Anmerkungen & Verweise:
Barbara Neymeyr: Psychologie als Kulturdiagnose. Musils Epochenroman Der Mann ohne Eigenschaften. Heidelberg 2005. „Erkenntnisinteresse“: „die komplexen […] Vermittlungen zwischen psychologischer und historischer Diagnose zu analysieren, die Musils Roman bestimmen“ (S. 14). „Psychologische Diagnose vermittelt Musil mit Epochenreflexion und Kulturkritik […]“ (S. 77).

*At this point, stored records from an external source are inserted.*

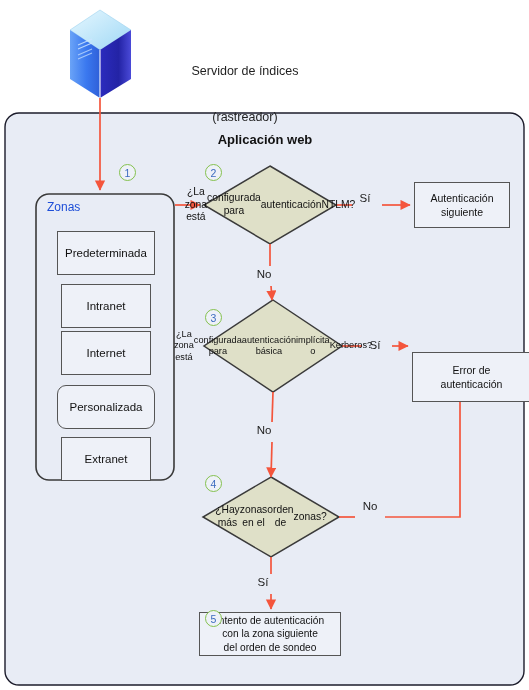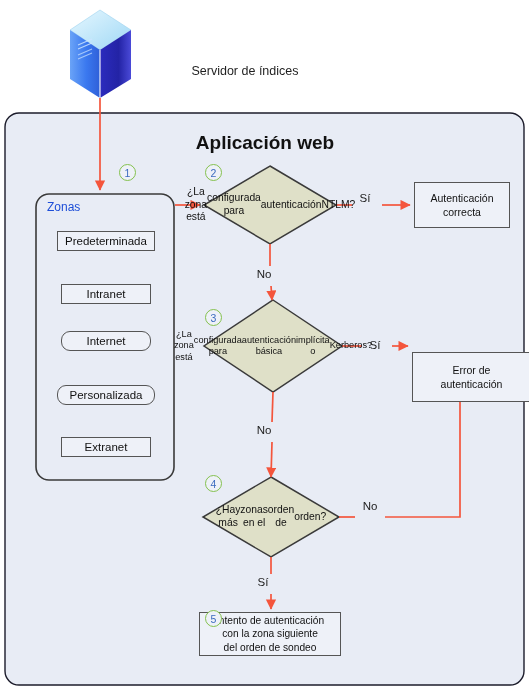"(rastreador)" div { html: none -> <div>(rastreador)</div> }
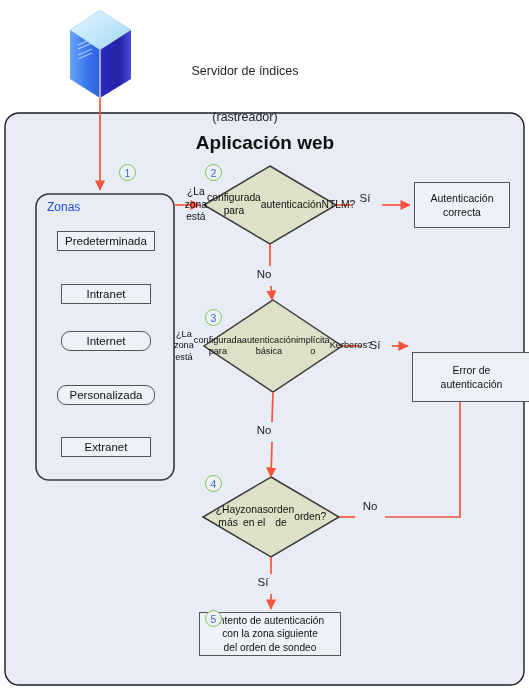"Aplicación web" #app-title { font-size: 19px -> 13px }
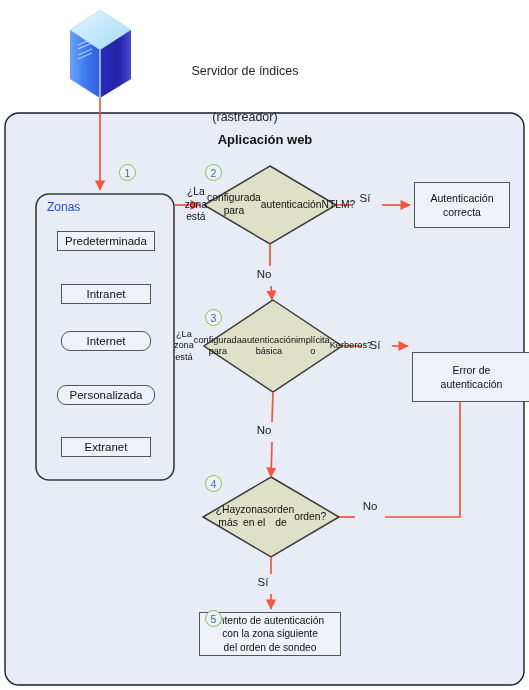"correcta" span { text: correcta -> siguiente }
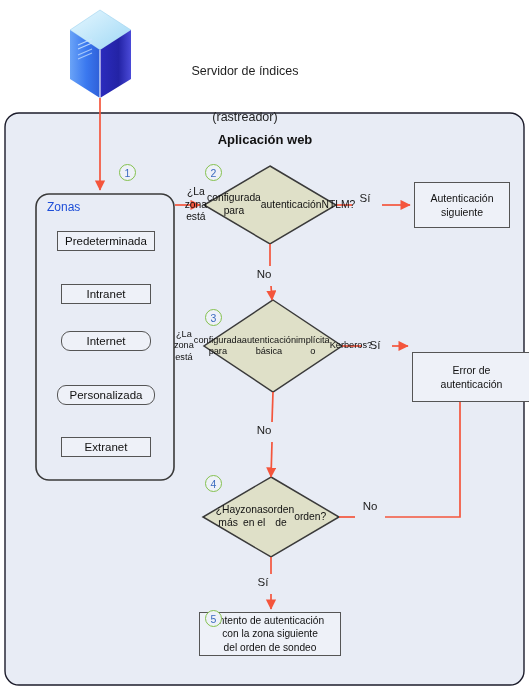"Predeterminada" .zone-box { height: 20px -> 44px }
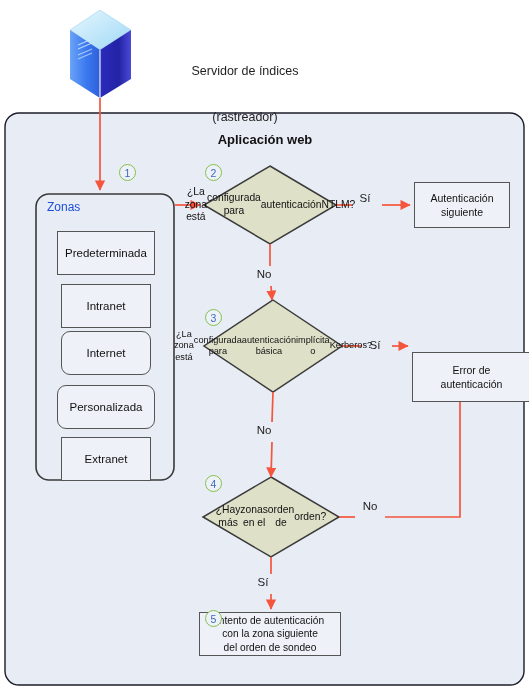"Internet" div.zone-box { border-radius: 9px -> none }
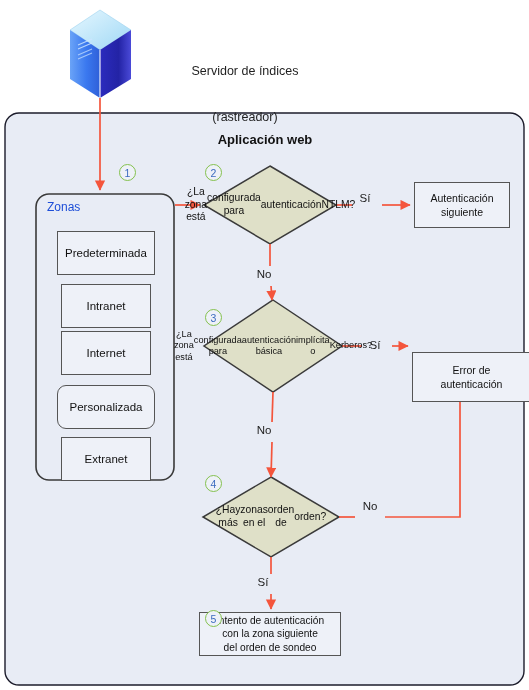"orden?" span { text: orden -> zonas }
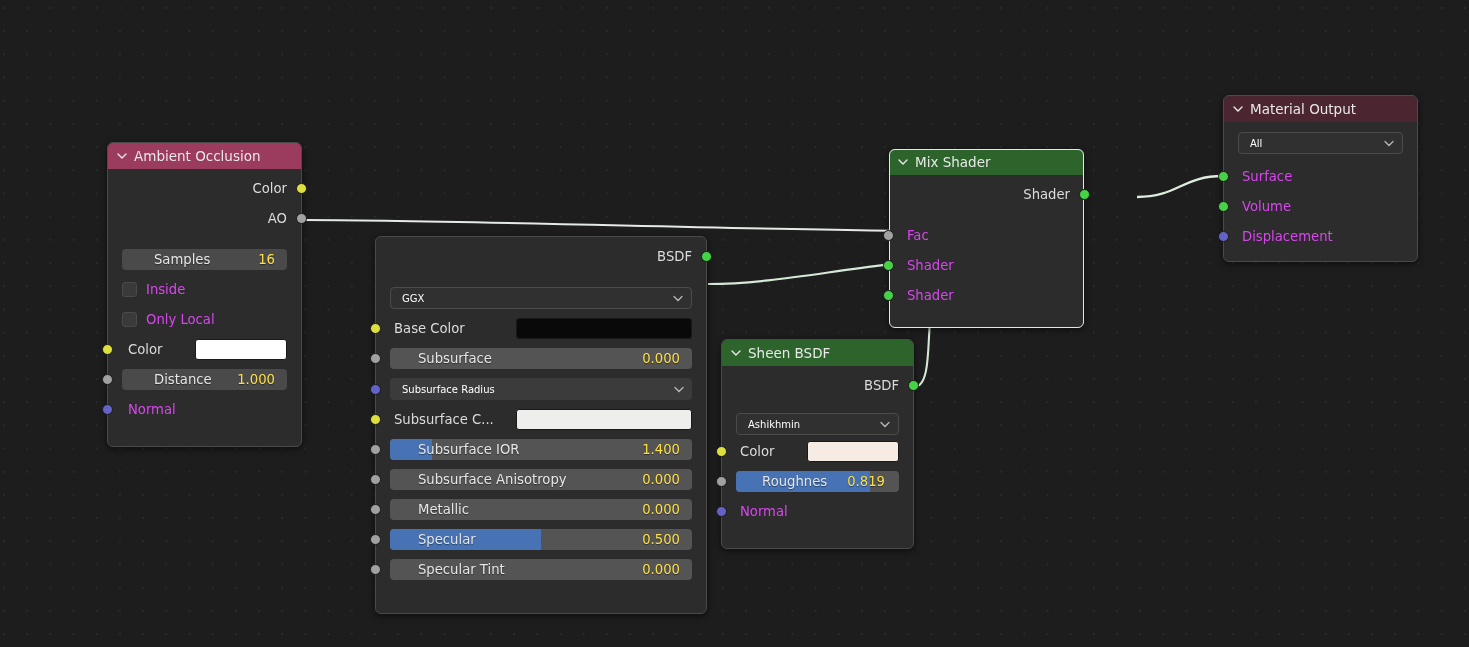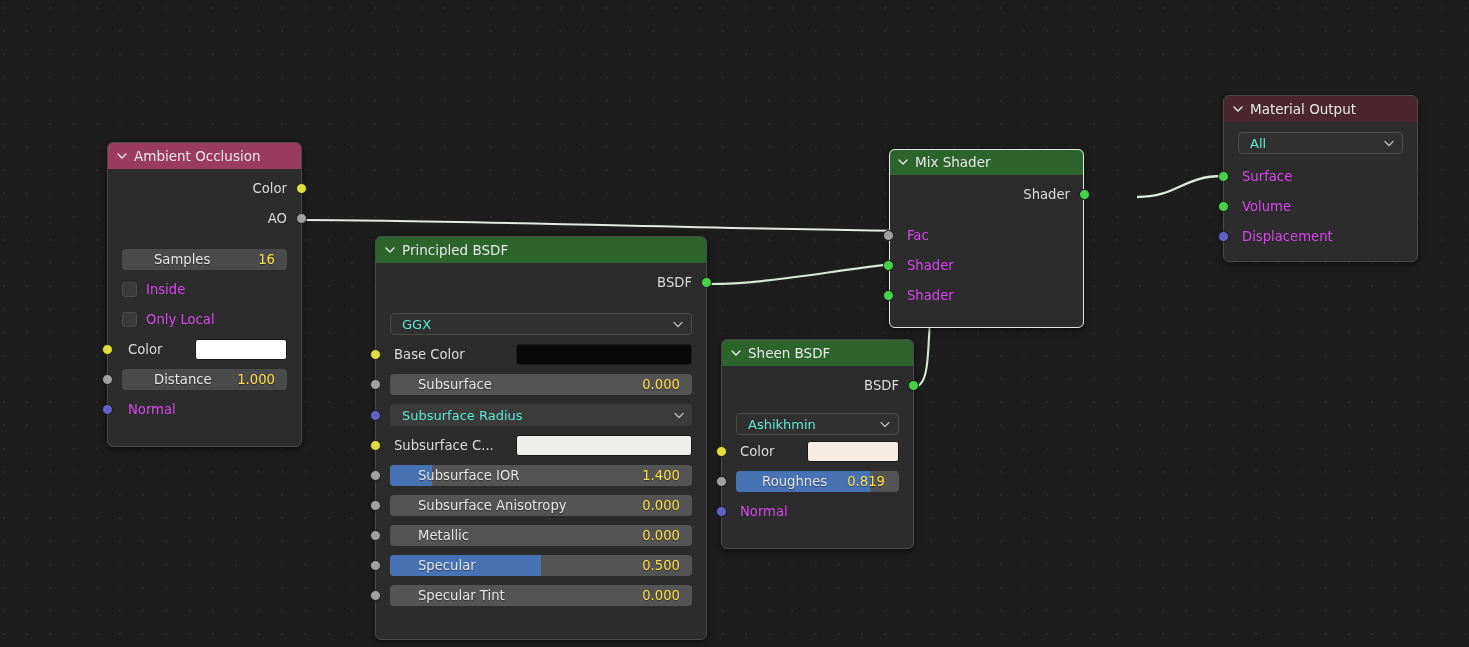"All" .enum { color: #5eead4 -> #ffffff; font-size: 13px -> 10px }
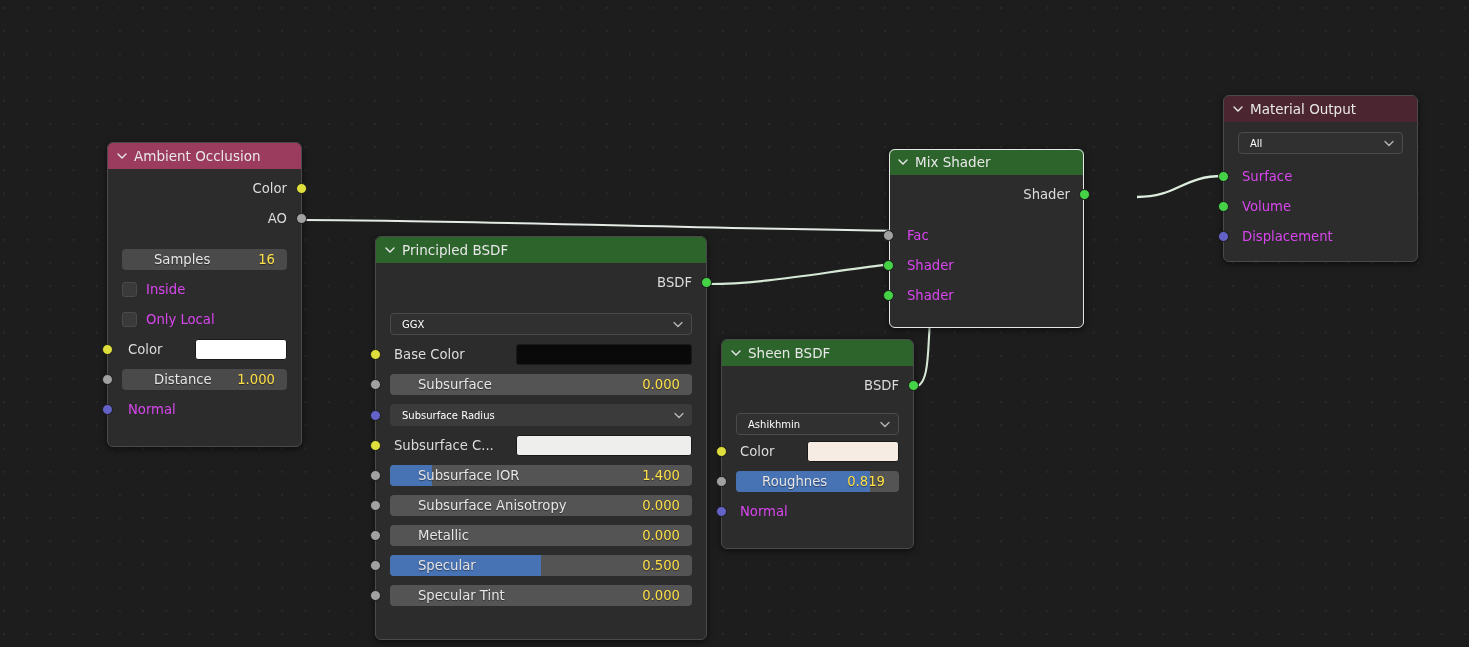"Principled BSDF" div.node-header { html: <div> <span> <svg> <path></path> </svg> </span> <span>Principled BSDF</span> </div> -> none }
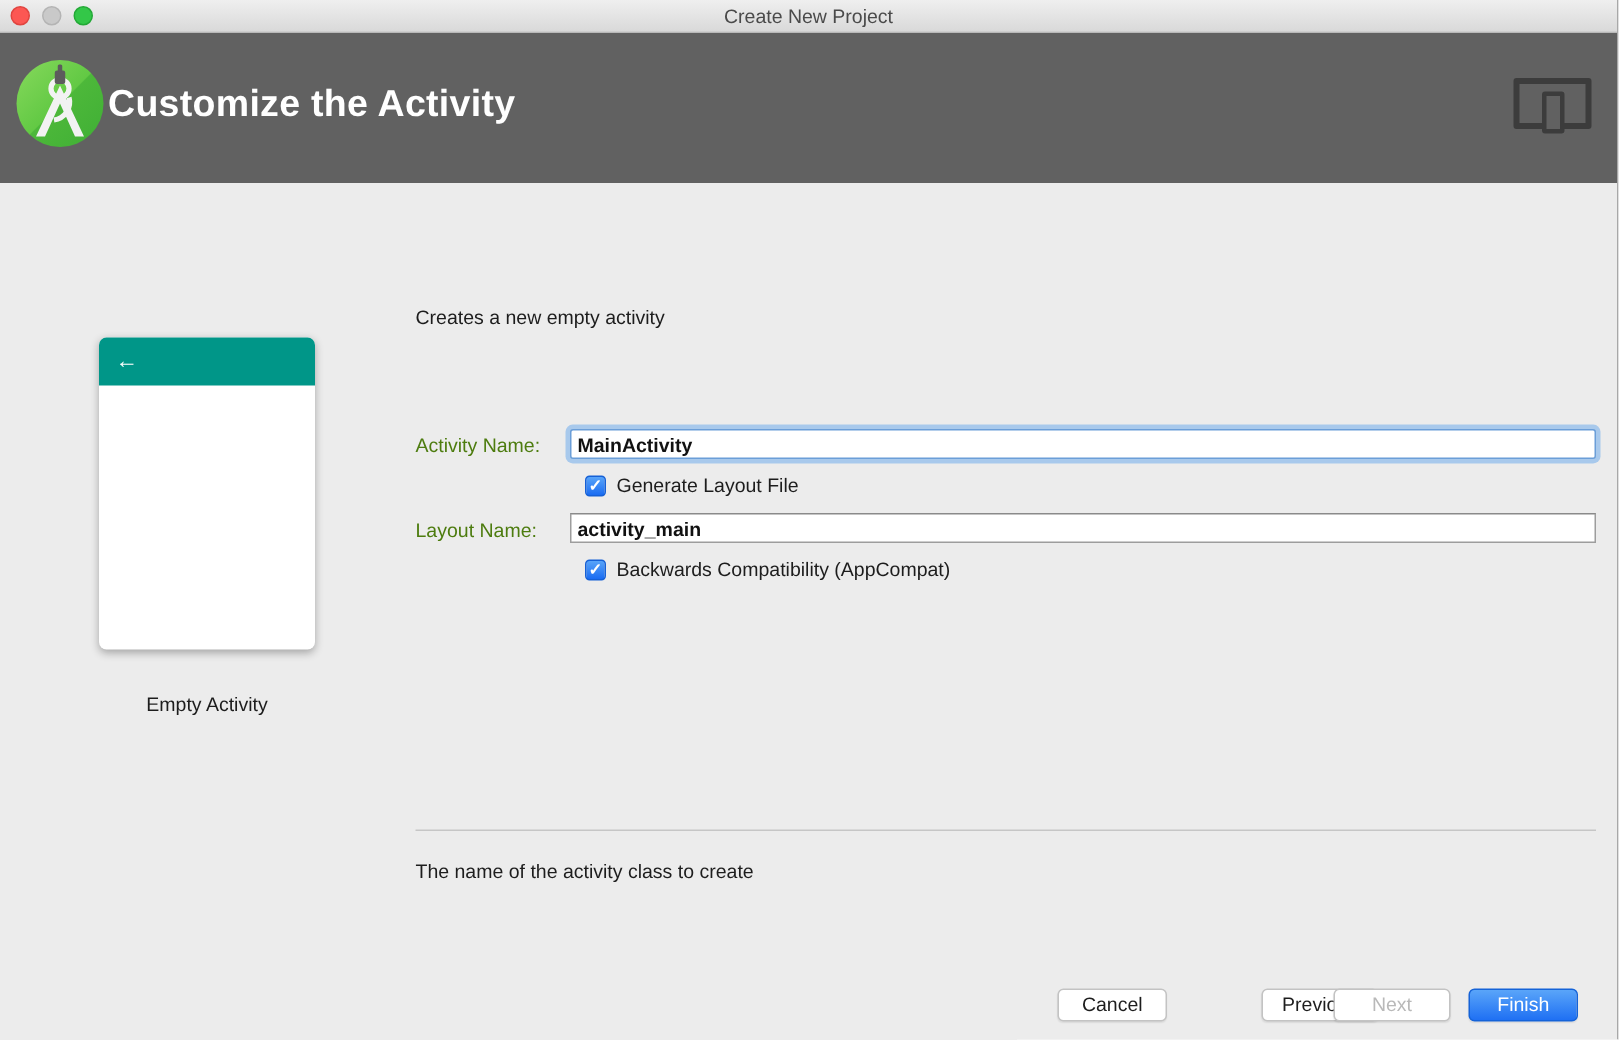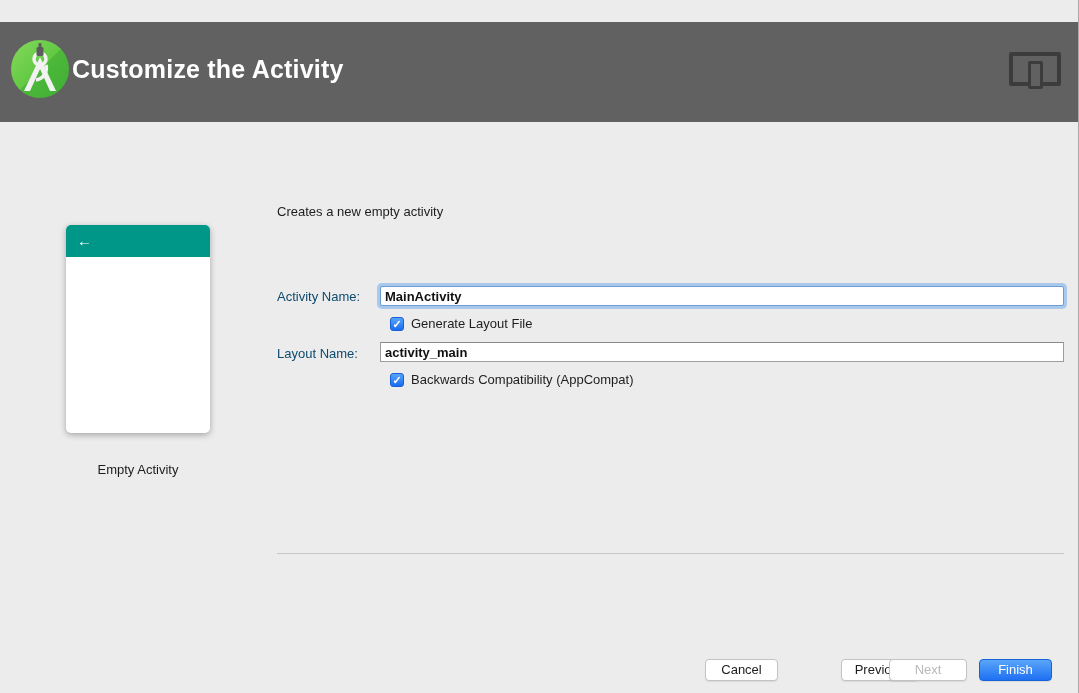"Create New Project" div.titlebar { html: none -> <div> <div>Create New Project</div> <div> <span></span> <span></span> <span></span> </div> </div> }
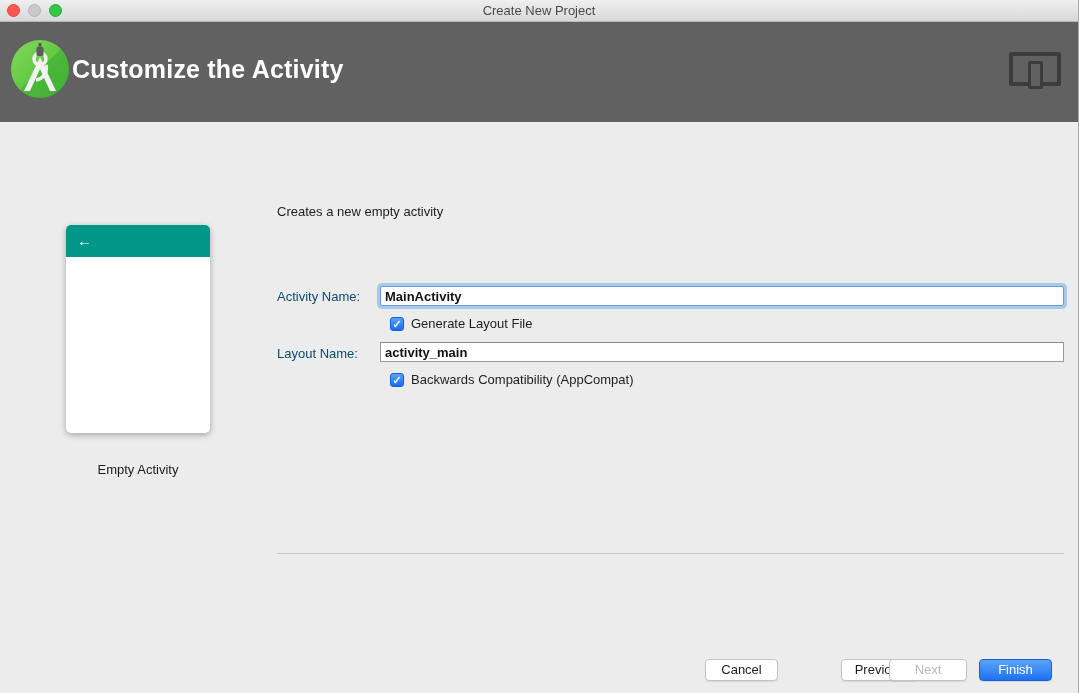"Activity Name:" .field-label { color: #0c4a6e -> #4d7c0f }
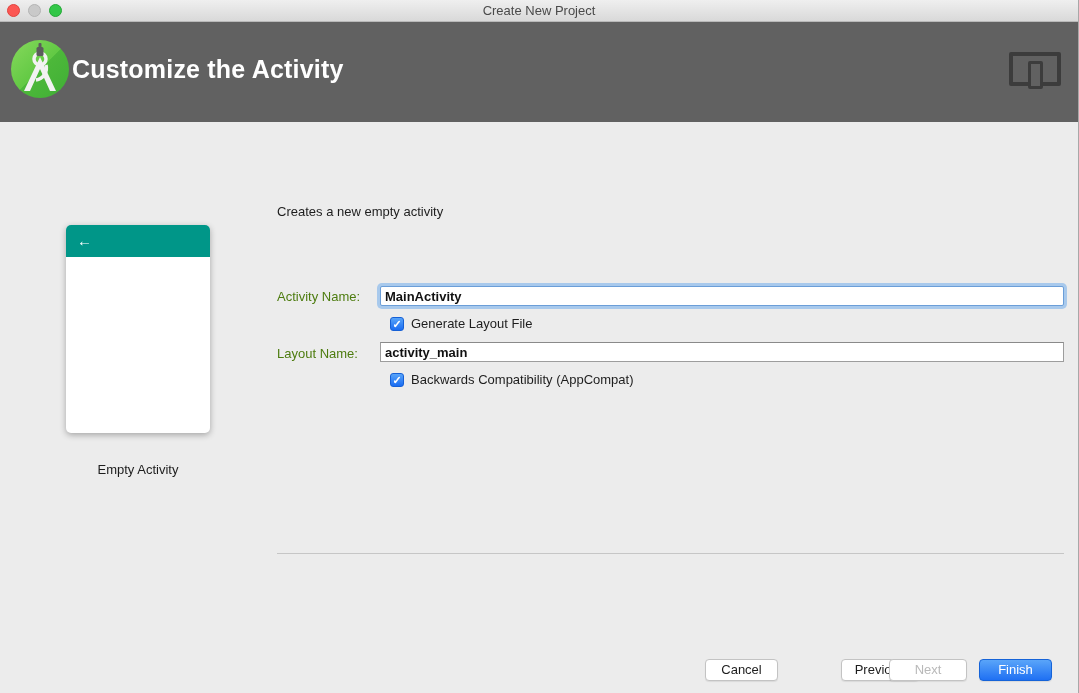"The name of the activity" div.hint-text { html: none -> <div>The name of the activity class to create</div> }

{3} Es wäre viel simpler, wenn es sich beim Mann ohne Eigenschaften um einen einfachen, linear strukturierten Roman handeln würde. Das ist nicht der Fall, der Leser bewegt sich in dem Romanfragment wie in einem riesigen Textcontainer, in dem sich nicht ein Ulrich, sondern vier Ulriche befinden, in jeder der Kammern ein anderer; der Text in den vier Kammern, die sich zueinander wie kommunizierende Gefäße der Kybernetik verhalten, nimmt metaphorisch gesprochen drei Aggregatzustände an, einen festen (im gedruckten, autorisierten Text), einen flüssigen (in den nachgelassenen Manuskriptentwürfen) und einen gasförmigen (in den unausgeführten Konzeptionen der Nachlass-Notizen). Diese zu wenig beachtete Differenz erfordert eine Lektüre des Romans, die nicht linear in horizontaler Richtung den Zeilen einer vom Autor autorisierten Buchausgabe folgt, sondern auch eine stufenweise vertikale Lektüre längs der Nachlassfassungen und durch die digitale Editionsweise sogar eine sprunghafte diagonale Lektüre erlaubt, über die von Musil selbst gesetzten Querverweise innerhalb des räumlichen Textkontinuums. Die folgende Grafik veranschaulicht, was dies für das Thema bedeutet:

{4} Wie die Grafik zeigt, wird im Mann ohne Eigenschaften noch ein zweiter Mythos beschworen, neben Spaltungsmythen der Sexualität nach dem Muster von Don Juan und Casanova sind es Vereinigungsmythen der Liebe nach platonischen Mustern, Ausdruck eines unstillbaren Liebesverlangens des Mannes ohne Eigenschaften. Der Roman versteht sich in den Worten der weiblichen Hauptfigur als „die letzte Liebesgeschichte, die es geben kann“, dem Autor zufolge schreibe er „ja sozusagen die letzte Liebesgeschichte“. Auch die Liebe erhält im Mann ohne Eigenschaften nicht nur eine mythische, sondern auch eine logische Gestaltung, ist ebenfalls Gegenstand einer multiplen Kulturdiagnose. Sexualität und Liebe gehen in dem Roman nie in eins, sondern sie verhalten sich zueinander komplementär, ausgedrückt in dem Bild von den zwei Bäumen des Lebens, dem Baum der Liebe und dem Baum der Gewalt. Der Roman erzählt die Geschichte einer mühsamen und redseligen Ablösung und Befreiung eines Mannes von seiner Sexsucht durch Liebesverlangen; die Wende ist durch Ulrichs Begegnung mit seiner Schwester Agathe, vorgezeichnet, die das Erste Buch des Romans vom unvollendeten Zweiten Buch trennt, irreversibel markiert erst im Kapitel 24 Agathe ist wirklich da.